河童与之助 8
変化は駄目、術も使えぬ、家の用事一つできぬの。全くのないない尽くしの銀丸に唯一誇れるものがあるように、母親は銀丸に徹底的に書道を教えたのである。
その甲斐あって銀丸は、文字だけは人前に出しても恥ずかしくない、一丁前のものが書けるようになったのであった。
但し冥府では、筆が主流であるから、大抵誰もがうまい字を書くのである。
そうは言っても銀丸が、これで字まで下手であれば、本当に何一つ人前で誇れるものはなくなる訳であった。
青山も、この金髪の頼りない若い父親を、少しは見直したようだ。
それでも、お説教をするのは忘れない。
「こんな小さな子を、遅くまで出して。いけないよ。早く帰りなさい。探偵ごっこもいいけれど、危ないことは駄目。そういうことは、我々警察に任せればいいんです」
とは言ったものの、青山も心配になったらしい。
「ちゃんと家まで帰れるかな?」
まるで小さな子供に対するように、銀丸に向かって言った。
家まで送るべきかと、青山は思ったようだ。
銀丸は、彼等の目によほど危なっかしく映ったらしい。
それに答えたのも、宮だ。
彼等につきまとわれては、迷惑だからだった。
「大丈夫です。
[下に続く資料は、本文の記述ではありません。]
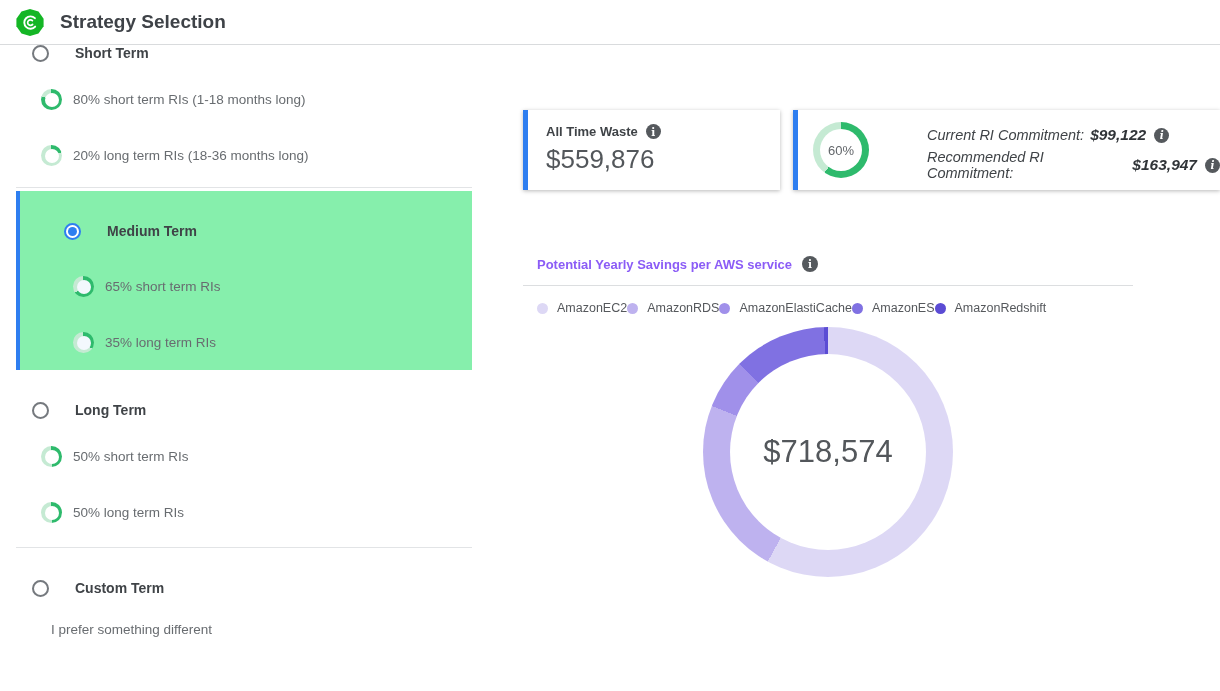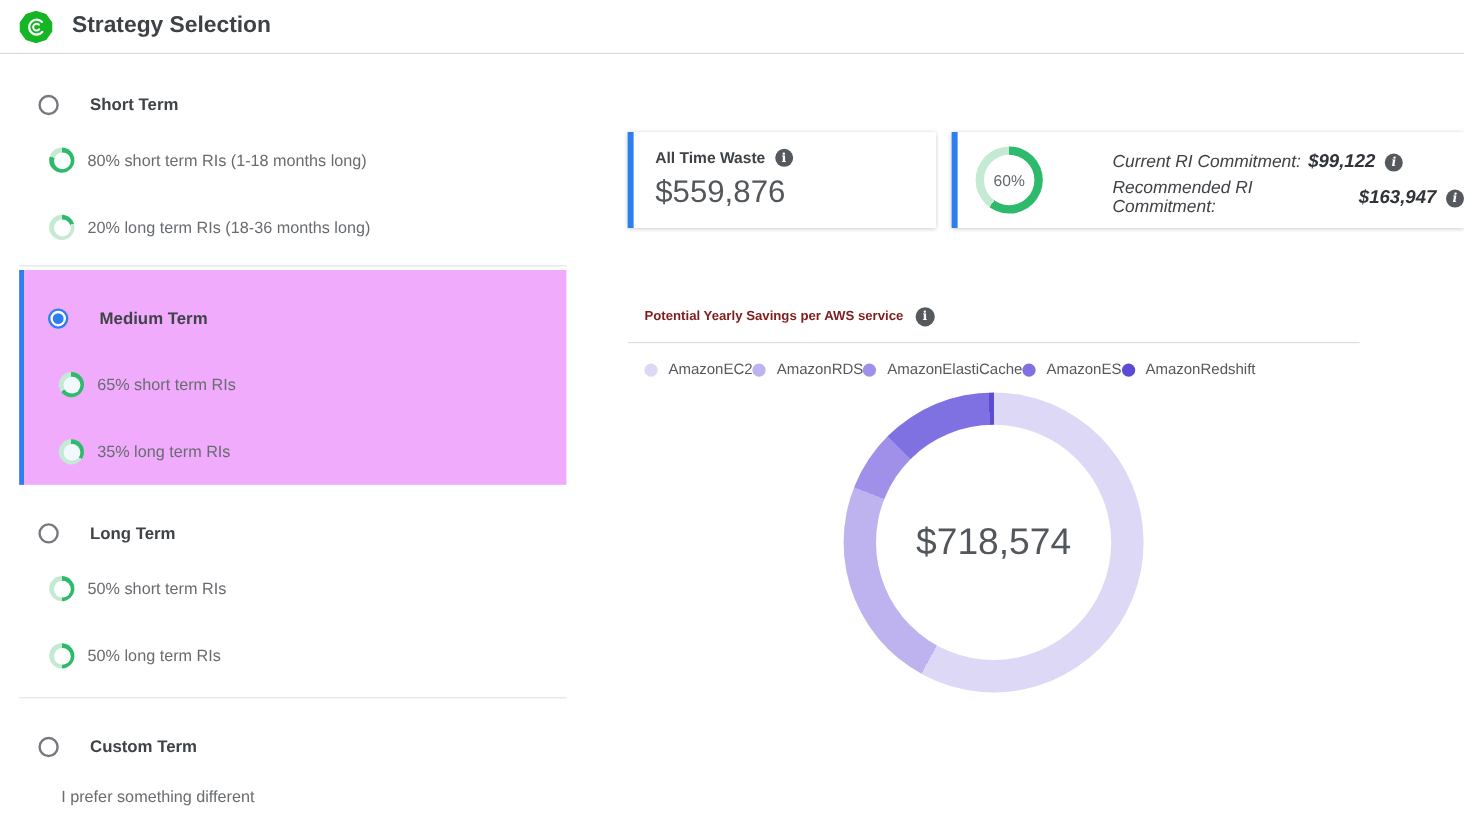"Short Term" div { padding-top: 34px -> none }
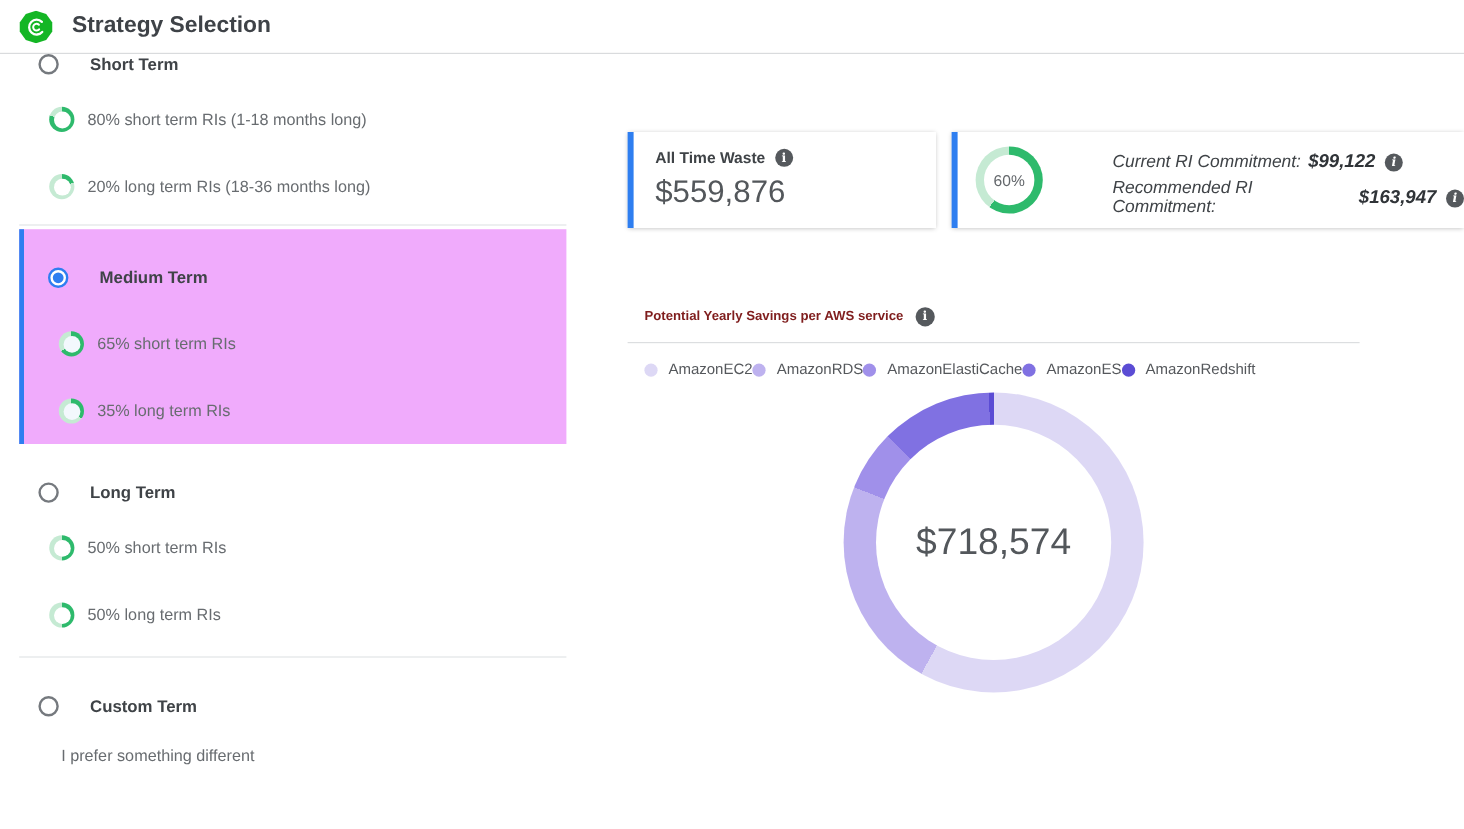"Medium Term" .selected-box { background: #f0abfc -> #86efac; padding-left: none -> 24px }
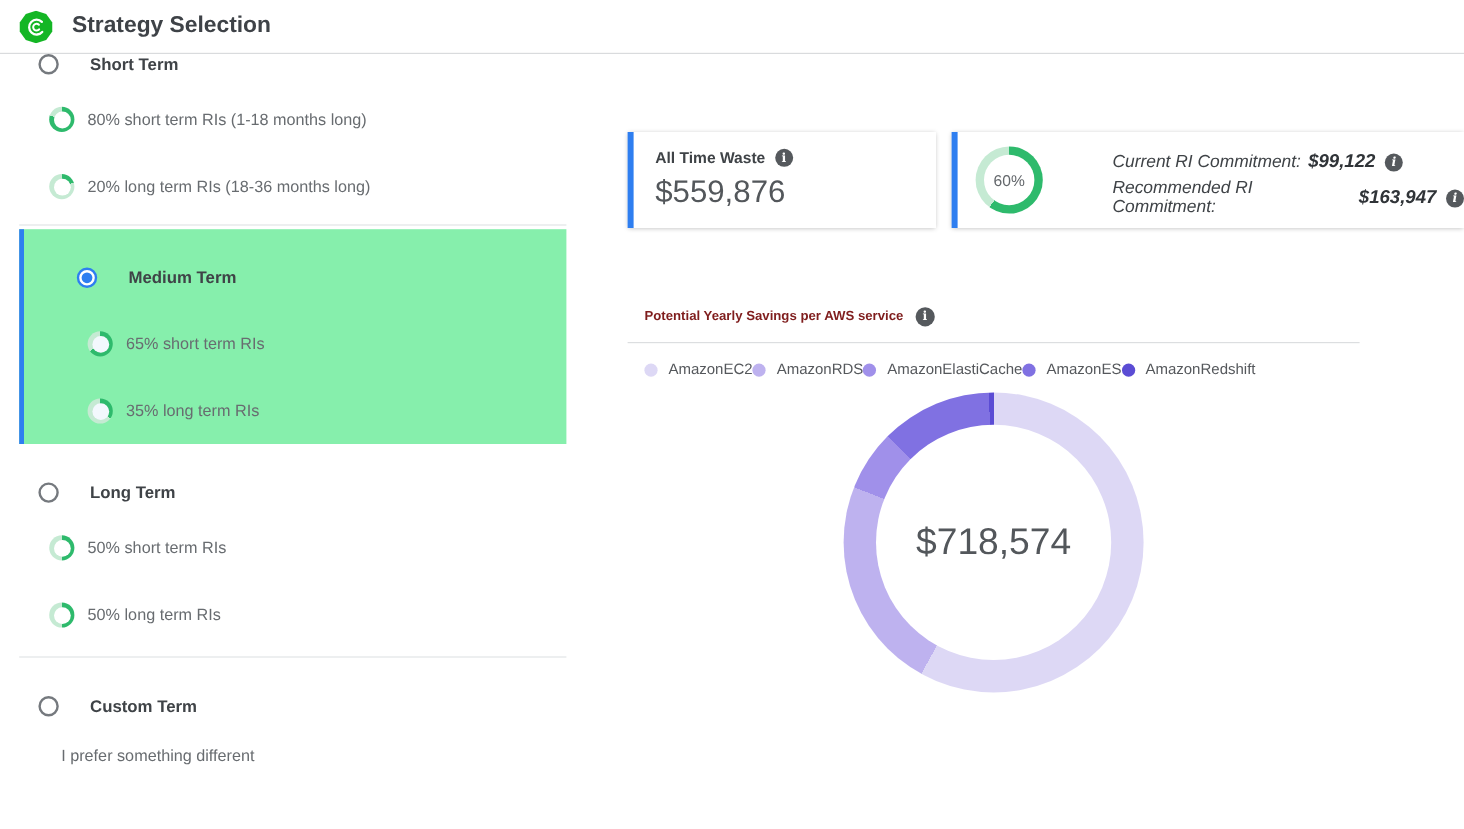"Potential Yearly Savings per AWS" .chart-title { color: #7f1d1d -> #8b5cf6; font-size: 11px -> 13px }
探偵ごっこに付き合ったら、ファミリーレストランで、パフェを奢ってもらう約束になっているんです」
宮が悪戯っぽくそう言って笑うと、ようやく青山も相馬も安心したようだ。
老成してはいても、やはり子供だと思ったらしい。
「僕も大きくなったら、刑事さんになりたいんです。お仕事頑張って下さいね」
宮は銀丸と手を繋いだまま、行こうと促して、駅の方角に向かって歩き始める。
相馬が、気を付けて帰るんだよと手を振って、それに宮も手を振り返した。
銀丸と宮は、角にきた途端、パッと路地に飛び込んだ。
宮が壁に張りついたまま、刑事達の方を窺う。
青山と相馬は二人で何か話し込んでいて、宮達が角を曲がったことに気が付かなかったようだ。
その為、話し終えて二人が顔を戻した時には、真っ直駅に向かう道には、人っ子一人いなくなっていたのだった。
青山と相馬は、幽霊でも見たか狐に騙されたかと、思わず首を捻ってしまったぐらいだ。
あまりにも、見事な消えっぷりだったからである。
もちろん宮達は、消えた訳ではない。
角を曲がったあと、宮は邪魔が入らないように、結界を張って路地の入口を塞いでしまったのだ。
為に、青山と相馬がその後路地の前を通った時は、彼等にはずっと壁が続いているようにしか見えなかったのである。